Sangwoo Park, Distinguished Professor, Graduate School of Engineering, Korea University
Watching the COVID-19 pandemic, one gains a renewed appreciation for the Korea Disease Control and Prevention Agency (KDCA), the institution leading the fight against this terrifying epidemic. The KDCA was established in 2003 by expanding and reorganizing the former National Institute of Health, which was under the Ministry of Health and Welfare, into an agency headed by a political appointee at the vice-ministerial level. According to Article 38 of the Government Organization Act, an agency under the Minister of Health and Welfare is mandated to handle quarantine, investigation, and inspection related to infectious diseases and various other illnesses. By establishing a more specialized organization under the Ministry of Health and Welfare, which is responsible for highly specialized areas among government ministries, rapid and expert responses can be ensured even in urgent situations like the outbreak of COVID-19.
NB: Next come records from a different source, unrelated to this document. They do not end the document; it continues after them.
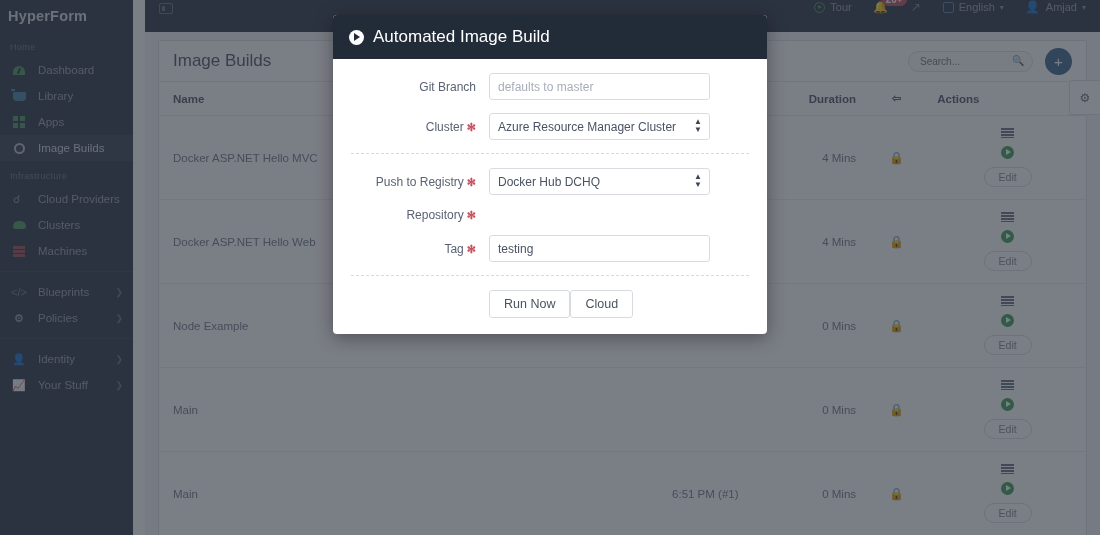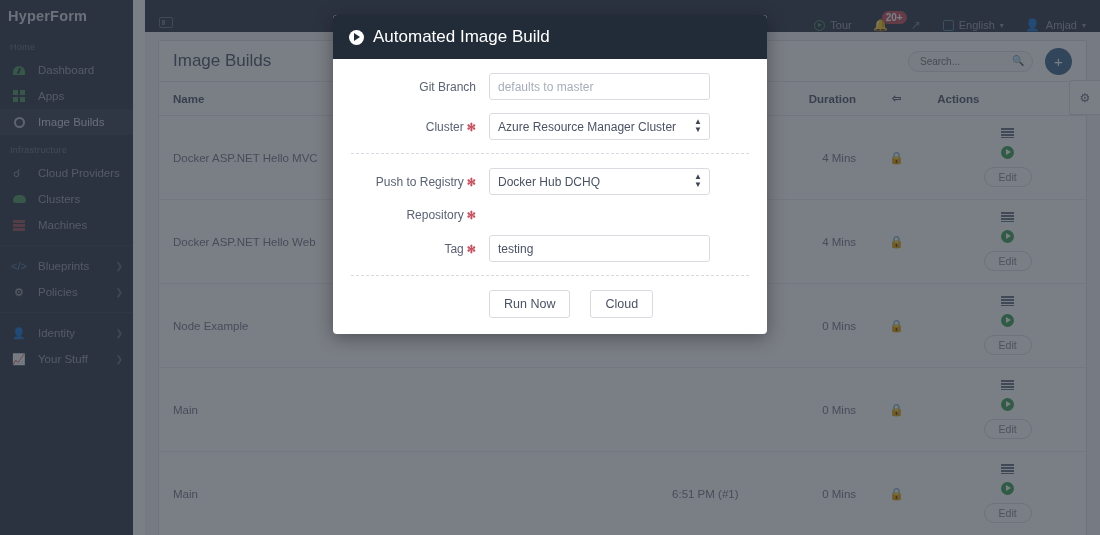"Tour" .topbar { align-items: flex-end -> flex-start }
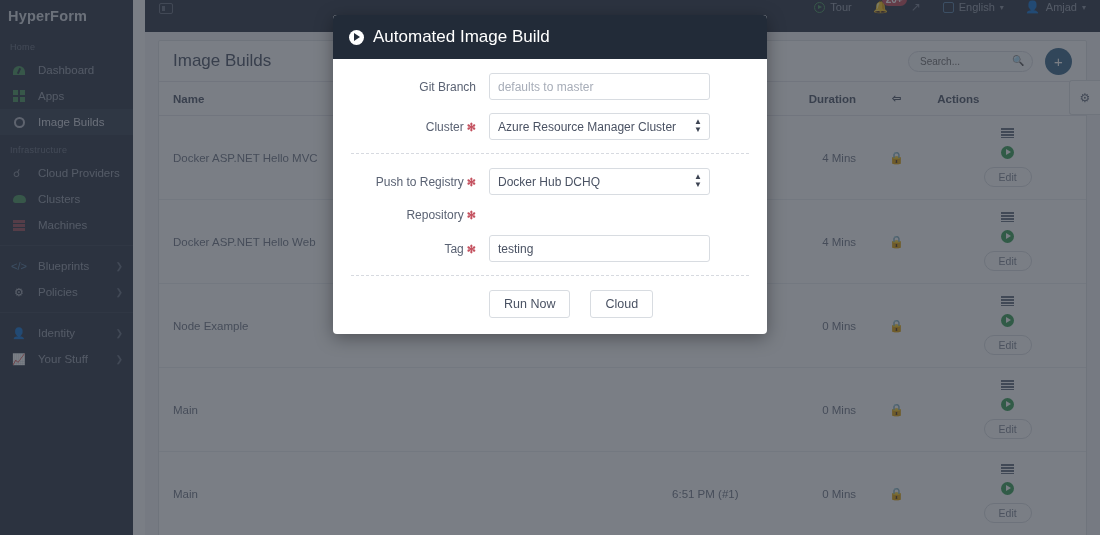"Library" div.nav-item { html: none -> <div> <span> <span></span> </span> <span>Library</span> </div> }
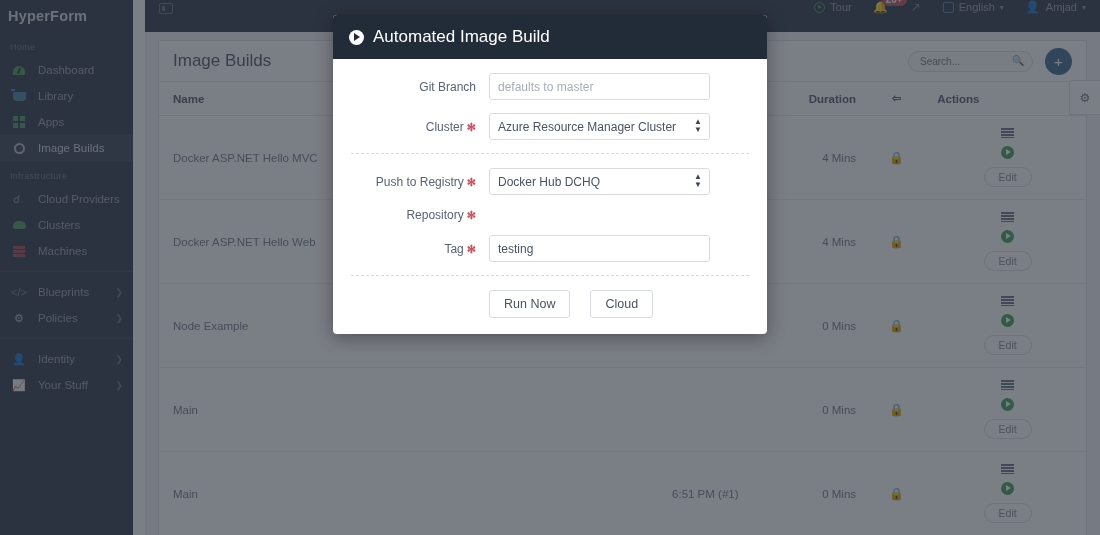"Run Now" .mfoot { gap: 20px -> 0 }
Even aside from emergency preparedness, there are cases within the government where highly specialized tasks are performed by independent agencies rather than general civil service organizations. The Financial Supervisory Service (FSS) is a representative example. The FSS was established in 1999 under the "Act on the Establishment of Financial Supervisory Organizations." It functions as the executive body of the government agency, the Financial Supervisory Commission, and was formed by integrating four supervisory bodies: the Banking Supervisory Authority, Securities Supervisory Authority, Insurance Supervisory Authority, and Credit Management Fund. Its role is succinctly to crack down on and punish illegal, unlawful, and illicit financial transactions. Although such illegal activities do not escalate as rapidly as the COVID-19 crisis, they can arise like a poisonous mushroom at any time, and if left unchecked, their damage can affect the entire national economy. Therefore, the FSS’s existence is justifiably recognized as a core symbol of government authority.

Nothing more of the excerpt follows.